Logotipo do(a) Gazeta do Povo Gazeta do Povo 16/12/2019 Vitor Torres
© Bigstock

Em uma era cada vez mais digital, está difícil para algumas empresas acompanharem as transformações tecnológicas, devido à rapidez e agilidade com que uma tecnologia pode se tornar obsoleta. Essas revoluções, como a computação quântica e IA (Inteligência Artificial), estão acontecendo em média a cada cinco anos, e tem tornado a vida da sociedade mais acelerada e prática, e que envolvem todos os segmentos e áreas do mercado começando pela segurança de dados e administração, até mesmo uma simples compra.

Um levantamento feito pelo Gartner, empresa de consultoria e que auxilia clientes a tomarem as melhores decisões diariamente, estima que em 2020, um quarto das interações de atendimentos serão automatizadas pela inteligência artificial e 30% das empresas vão utilizar essa tecnologia em alguma etapa do seu processo.
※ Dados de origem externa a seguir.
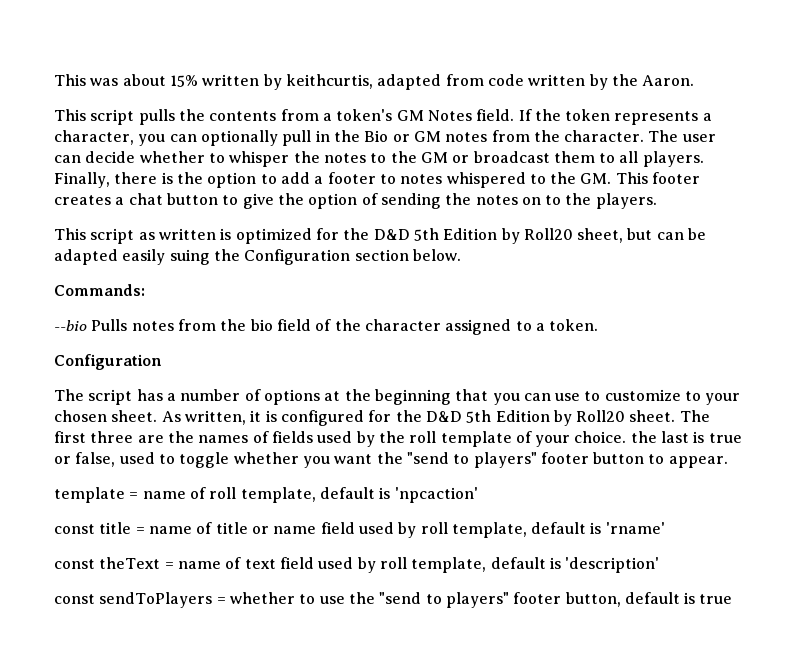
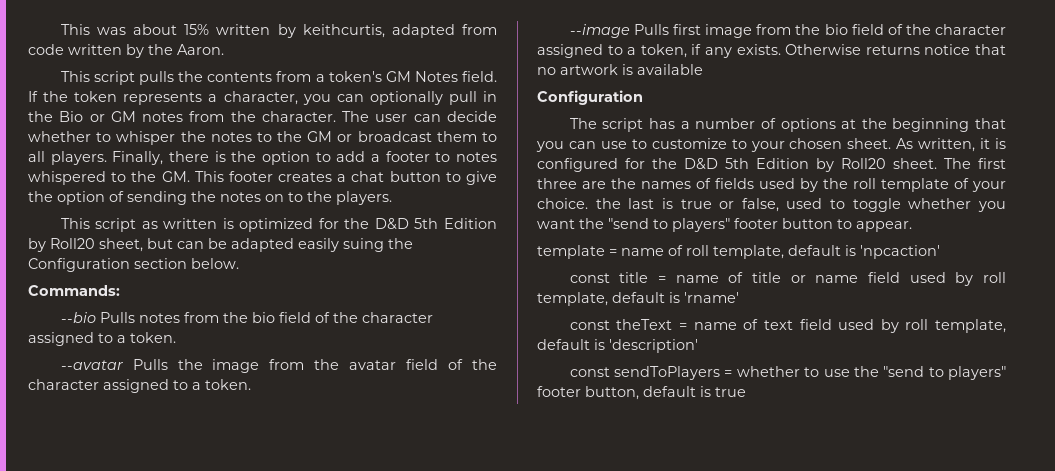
(599, 325) none -> [60,359,497,373] [28,379,251,393] [569,24,1006,38] [537,44,1006,58] [537,64,703,75] // --avatar Pulls the image from the avatar field of the character assigned to a token. // --image Pulls first image from the bio field of the character assigned to a token, if any exists. Otherwise returns notice that no artwork is available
Pelo mesmo levantamento, a expectativa para 2025 é que as organizações que utilizam inteligência artificial em suas plataformas de engajamento social aumentem em 25% a sua eficiência operacional. Isso tudo vai ocorrer em apenas cinco anos com uma tecnologia que pode ser usada em diversos processos administrativos que não são “vistos” pelo cliente. Enquanto isso, empresas como IBM, Google, Microsoft e Alibaba já estão investimento na Computação Quântica, tema do qual o mercado brasileiro praticamente nem começou a falar.

A Accenture, multinacional de consultoria de gestão e tecnologia da informação, divulgou recentemente o relatório “A Era Pós-Digital - Você está preparado para o que vem por aí?”, que destaca negócios que já entendem como moldar o mundo ao redor das pessoas indo além do digital, entregando produtos e serviços que atendam suas necessidades de forma rápida e personalizada. A Zozotown, uma das maiores empresas de e-commerce do Japão, envia suas roupas feitas sob medida para os cliente em apenas 10 dias com a ajuda de um macacão feito em elastano que quando conectado ao aplicativo da empresa, tira as medidas exatas do cliente. E a Gilette, que entrega lâminas customizadas atendendo às preferências individuais dos clientes. O principal ponto que alavanca essa mudança é o surgimento de empresas que já nasceram digitais e que, portanto, estão acostumadas a fazer da sua entrega final a excelência por natureza.

Mercados mais engessados e tradicionais como os administrativos e até mesmo prestadores de serviços, serão os primeiros a sentirem essa transformação como um tsunami avassalador caso não estejam abertos a estas novas tendências, e certamente darão a largada para uma corrida quase perdida, já que é possível que outros concorrentes estejam de portas abertas para recebê-las há muito mais tempo.

Os ciclos evolutivos estão acontecendo em um período cada vez mais curto de tempo, e é necessário ter fôlego para se adaptar e não ser engolido pela desatenção com as novas tecnologias. Há quem ainda diga que estamos na era digital, mas, na verdade, já estamos na pós-digital, na qual tudo se transforma a uma velocidade imperceptível de tempo e espaço. Você já está pronto para o que está por vir?